O endocrinologista Rui César defende que a obesidade nos Açores é também causada por factores genéticos, que deverão estar directamente relacionados com a colonização do Arquipélago.
“Em seis meses, recupera-se o que se levou anos a perder. O problema é que as pessoas não aguentam muito tempo as privações”, refere Rui César, adiantando que as pessoas não têm “noção do que o nosso organismo é capaz de fazer. Consegue viver com mínimos”. Para comprovar, o endocrinologista recua um pouco no tempo. “A obesidade é uma doença de ordem genética. Provavelmente quem nos colonizou foram pessoas com grandes dificuldades e que, como se adaptaram a grandes fomes, habituaram-se a viver com pouco”, acrescentando, em exclusivo a este jornal, que, provavelmente, “quando chegou a fase da abundância, armazenaram o mais que puderam”. Contudo, de acordo com o especialista, “o ser humano dá-se mal com a abundância, uma vez que como não sabe o que vem a seguir, armazena tudo, aumentando a predisposição para aumentar de peso rapidamente”.
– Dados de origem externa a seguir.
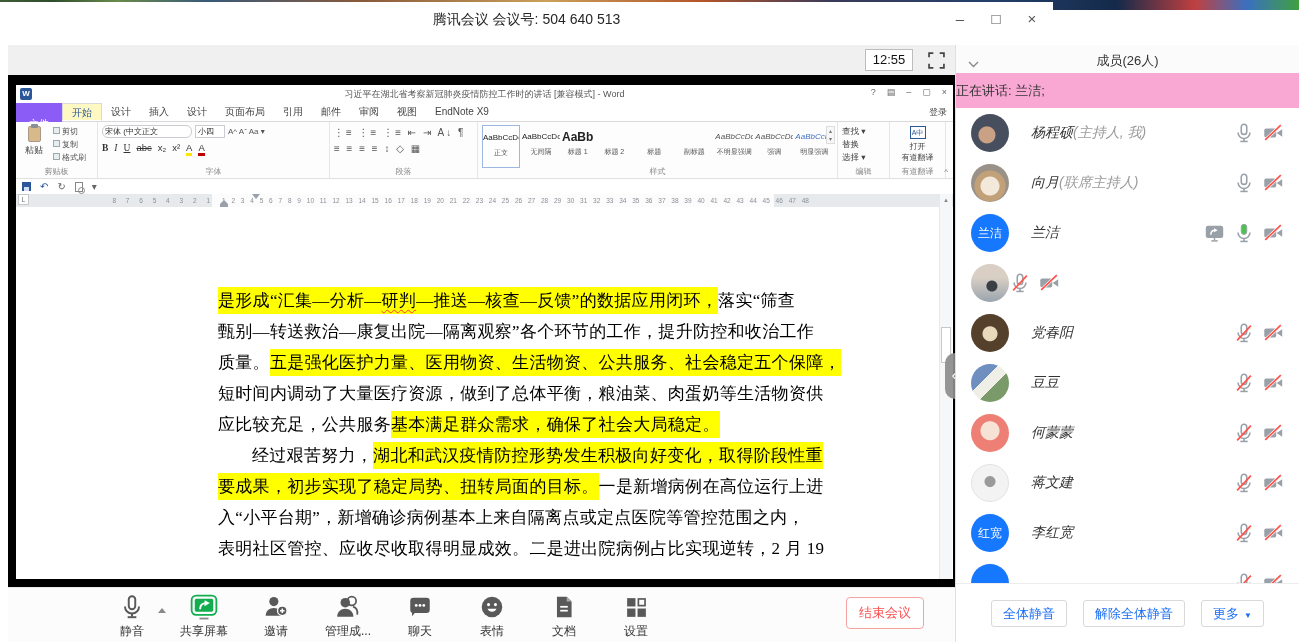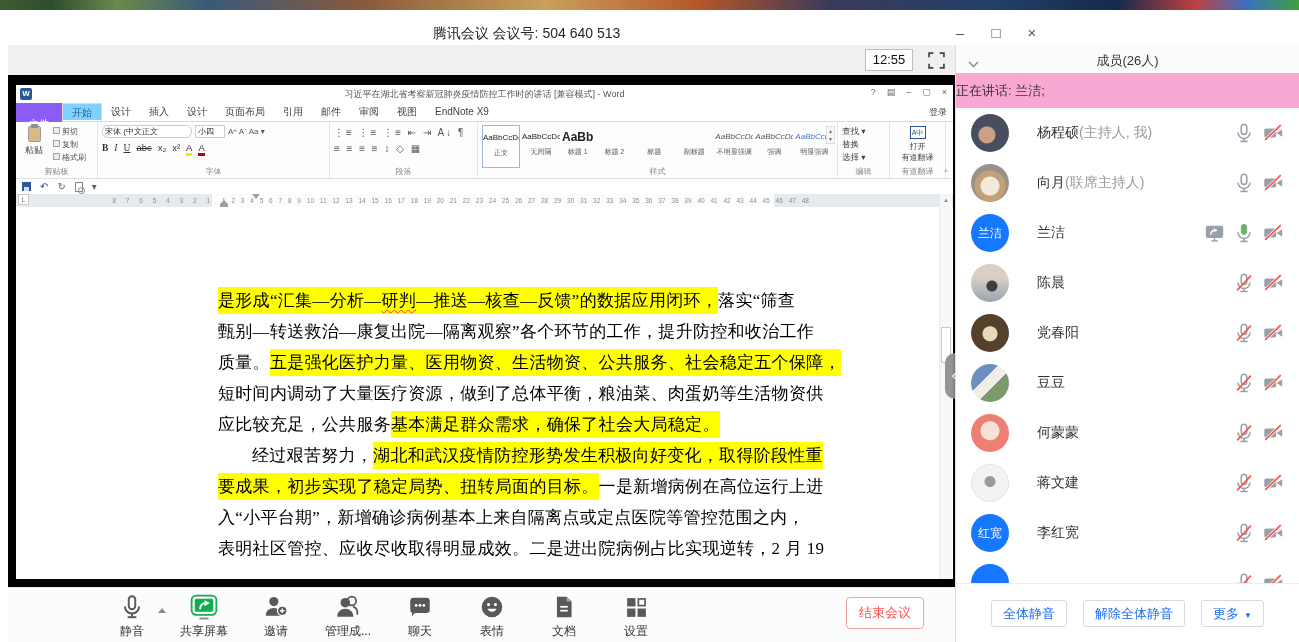--- a/index.html
+++ b/index.html
@@ -2,21 +2,21 @@
 <html><head>
 <meta charset="utf-8">
 <style>
   * { margin:0; padding:0; box-sizing:border-box; }
   html,body { width:1299px; height:642px; overflow:hidden; }
   body { font-family:"Liberation Sans","DejaVu Sans",sans-serif; background:#fff; position:relative; }
 
   
   .wallpaper { position:absolute; left:0; top:0; width:1299px; height:10px;
     background:linear-gradient(90deg,#3f5d33 0%,#2e4d2e 4%,#6a8a4a 9%,#39597a 16%,#8a5a3a 28%,#caa05a 42%,#b4552a 54%,#3a3a5a 64%,#24406a 76%,#152a4a 86%,#c04040 92%,#3a70c0 96%,#40a040 100%); }
-  .titlebar { position:absolute; left:0; top:16px; width:1053px; height:35px; background:#fff; }
+  .titlebar { position:absolute; left:0; top:2px; width:1053px; height:35px; background:#fff; }
   .titlebar .ttl { position:absolute; left:0; right:0; top:9px; text-align:center; font-size:14px; color:#262626; }
   .win-ctrls { position:absolute; right:10px; top:5px; display:flex; gap:14px; }
   .win-ctrls span { width:22px; height:24px; text-align:center; line-height:24px; font-size:15px; color:#555; cursor:default; }
 
   
   .left-region { position:absolute; left:8px; top:45px; width:955px; height:597px; }
   .subbar { position:absolute; left:0; top:0; width:955px; height:30px; background:#f0f0f0; }
   .timer-box { position:absolute; right:50px; top:4px; width:48px; height:22px; background:#fff; border:1px solid #bdbdbd; font-size:13px; color:#111; text-align:center; line-height:20px; }
   .fs-btn { position:absolute; right:18px; top:7px; width:17px; height:17px; }
 
@@ -24,21 +24,21 @@
 
   
   .word { position:absolute; left:8px; top:10px; width:937px; height:494px; background:#fff; font-family:"Liberation Sans","DejaVu Sans",sans-serif; }
   .w-titlebar { position:absolute; left:0; top:0; width:100%; height:18px; background:#fff; }
   .w-icon { position:absolute; left:4px; top:3px; width:12px; height:12px; background:#2b579a; border-radius:2px; color:#fff; font-size:8px; font-weight:bold; text-align:center; line-height:12px; }
   .w-title { position:absolute; left:0; right:0; top:3px; text-align:center; font-size:9px; color:#555; }
   .w-ctrls { position:absolute; right:6px; top:2px; display:flex; gap:11px; font-size:9px; color:#666; }
   .w-tabs { position:absolute; left:0; top:18px; width:100%; height:19px; background:#fff; border-bottom:1px solid #d9d9d9; display:flex; align-items:stretch; font-size:10px; color:#444; }
   .wtab { padding:0 9px; line-height:18px; }
   .wtab.file { background:#8b5cf6; color:#fff; padding:12px 13px; }
-  .wtab.active { color:#2b579a; border:1px solid #d9d9d9; border-bottom:1px solid #fff; background:#7dd3fc; }
+  .wtab.active { color:#2b579a; border:1px solid #d9d9d9; border-bottom:1px solid #fff; background:#fef9c3; }
   .w-signin { position:absolute; right:6px; top:21px; font-size:9px; color:#444; }
 
   .ribbon { position:absolute; left:0; top:37px; width:100%; height:57px; background:#fdfdfd; border-bottom:1px solid #e0e0e0; display:flex; }
   .rgroup { border-right:1px solid #e6e6e6; position:relative; display:flex; flex-direction:column; }
   .rg-label { position:absolute; bottom:1px; left:0; right:0; text-align:center; font-size:8px; color:#8a8a8a; }
   .rg-body { flex:1; padding:3px 4px 10px 4px; }
 
   .g-clip { width:82px; } .g-clip .rg-body { display:flex; gap:5px; }
   .paste-big { width:28px; text-align:center; font-size:9px; color:#444; }
   .clip-ic { width:13px; height:16px; margin:1px auto 2px; background:#d8b98a; border:1px solid #a98; border-radius:2px; position:relative; }
@@ -115,21 +115,21 @@
 
   
   .panel { position:absolute; left:955px; top:45px; width:344px; height:597px; background:#fff; border-left:1px solid #e0e0e0; }
   .p-header { position:absolute; left:0; top:0; width:100%; height:28px; background:#fbfbfb; }
   .p-header .h-txt { position:absolute; left:0; right:0; top:7px; text-align:center; font-size:13px; color:#333; }
   .p-chev { position:absolute; left:12px; top:9px; }
   .speaking { position:absolute; left:0; top:28px; width:100%; height:35px; background:#f9a8d4; font-size:13px; color:#333; line-height:35px; }
   .mlist { position:absolute; left:0; top:63px; width:100%; height:475px; overflow:hidden; }
   .mrow { height:50px; display:flex; align-items:center; padding:0 15px; }
   .avatar { width:38px; height:38px; border-radius:50%; flex:none; display:flex; align-items:center; justify-content:center; color:#fff; font-size:12px; }
-  .mname { margin-left:28px; font-size:14px; color:#333; flex:1; white-space:nowrap; overflow:hidden; }
+  .mname { margin-left:22px; font-size:14px; color:#333; flex:1; white-space:nowrap; overflow:hidden;font-style:italic; }
   .msuffix { color:#9b9b9b; }
   .micons { display:flex; gap:7px; align-items:center; }
   .av-blue { background:#1677ff; }
   .av0 { background:radial-gradient(circle at 42% 55%, #caa184 0 8px, #474f5e 9px); }
   .av1 { background:radial-gradient(circle at 50% 58%, #f2e9da 0 9px, #c2a078 10px 15px, #9a9288 16px); }
   .av3 { background:radial-gradient(circle at 55% 58%, #3a3f45 0 5px, rgba(0,0,0,0) 6px), linear-gradient(180deg,#d9cfc4 0 35%, #9aa4ae 100%); }
   .av4 { background:radial-gradient(circle at 50% 52%, #e9d9bc 0 7px, #55402c 8px); }
   .av5 { background:linear-gradient(135deg,#6f8fc0 0 38%, #efefe8 38% 58%, #7a9a6a 58%); }
   .av6 { background:radial-gradient(circle at 50% 44%, #f7e3d6 0 9px, #ee7f74 10px); }
   .av7 { background:radial-gradient(circle at 50% 46%, #9a9a9a 0 5px, #f3f3f3 6px); border:1px solid #e3e3e3; }
@@ -518,21 +518,20 @@
             <rect x="2.5" y="7" width="13" height="10" rx="2" fill="#99a0a8"></rect>
             <path d="M16 12l6-4v8z" fill="#99a0a8"></path>
             <line x1="3.5" y1="19.5" x2="20.5" y2="3.5" stroke="#fff" stroke-width="3.2"></line>
             <line x1="3.5" y1="19.5" x2="20.5" y2="3.5" stroke="#ff5148" stroke-width="1.8"></line>
           </svg>
       </div>
     </div>
 
     <div class="mrow">
       <div class="avatar av3"></div>
-      <div class="mname"><span>陈晨</span></div>
       <div class="micons">
         <svg width="22" height="22" viewBox="0 0 24 24">
             <rect x="9" y="2.5" width="6" height="11" rx="3" fill="none" stroke="#99a0a8" stroke-width="1.7"></rect>
             <path d="M5.5 11.5a6.5 6.5 0 0 0 13 0" fill="none" stroke="#99a0a8" stroke-width="1.7"></path>
             <line x1="12" y1="18" x2="12" y2="21" stroke="#99a0a8" stroke-width="1.7"></line>
             <line x1="8" y1="21.2" x2="16" y2="21.2" stroke="#99a0a8" stroke-width="1.7"></line>
             <line x1="4.5" y1="20" x2="19.5" y2="4" stroke="#ff5148" stroke-width="1.8"></line>
           </svg>
         <svg width="22" height="22" viewBox="0 0 24 24">
             <rect x="2.5" y="7" width="13" height="10" rx="2" fill="#99a0a8"></rect>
“As pessoas não herdam as doenças mas sim as tendências, de modo que o aumento de peso depende dos comportamentos. Se as pessoas forem cuidadosas na alimentação e tiverem uma vida menos sedentária do que a que têm, as coisas seriam diferentes”. Contudo, considera que para tal também devem ser criadas condições para combater o sedentarismo da população. “É preciso pre-dispôr as pessoas, motivá-las e dar-lhes possibilidades de não serem tão sedentárias”. E aponta como exemplos a melhoria das ruas, “que sejam menos complicadas a atravessar”, e melhores passeios, mais espaços verdes e mais segurança. Todos estes aspectos motivam mais as pessoas a movimentarem-se. “A alteração de hábitos é importante e as pessoas devem ser motivadas para tal”.
E as consequências do excesso de peso são muito graves, desde hipertensão arterial, à dislipidemia (gordura em excesso no sangue), doença vascular, às osteoartroses, à doença biliar… Contudo, na Região a consequência mais grave, e onde a prevalência é, mais uma vez, maior do que em Portugal continental, é a diabetes tipo 2. “É também impressionante o facto da prevalência da diabetes tipo 2 no Continente ser maior no homem do que na mulher, tendência contrária na Região. Provavelmente tem a ver com a tal condicionante de quem colonizou estas ilhas há 500 anos”. No entanto, para o endocrinologista, “o maior risco nem tem a ver com o IMC, mas sim com a cintura”, ou seja, “as pessoas podem ter obesidade de grau I e ter menor risco do que indivíduos com excesso de peso e uma barriguinha grande.
Aquilo que chamavam de Curvinha de Bem-Estar, de bem não tem nada”. Estas pessoas estão mais pré-dispostas a tromboses e enfartes com maior facilidade. Assim, as mulheres com mais de 80 cms de cintura já estão em risco, enquanto que os homens com uma cintura com mais de 94 cms se encontram também em risco e acima de 102, em alto risco. “Se fossemos classificar a obesidade pela medida da cintura, seria muito pior”.
Dietas milagrosas são uma mentira
“Fazer dietas não serve de nada. As pessoas não devem pensar a curto prazo, mas sim para o resto da vida, porque quando perdem 20 ou 30 quilos, e chegam à meta que idealizaram pensam que podem voltar a fazer o que faziam”. Resultado: recuperam o peso perdido muito mais depressa. O endocrinologista aponta também o dedo às chamadas dietas milagrosas, que deviam ser alvo de atenção do Estado. “São uma mentira, altamente prejudiciais e que continuam a ser publicitadas e a serem passadas como milagreiras. O Estado tem de disciplinar uma mentira quando esta é demasiado descarada”. Contudo, tem consciência de que “as pressões são grandes e os lobbies que apoiam a indústria alimentar e das dietas é muito poderoso. É uma luta permanente, mas muito difícil”.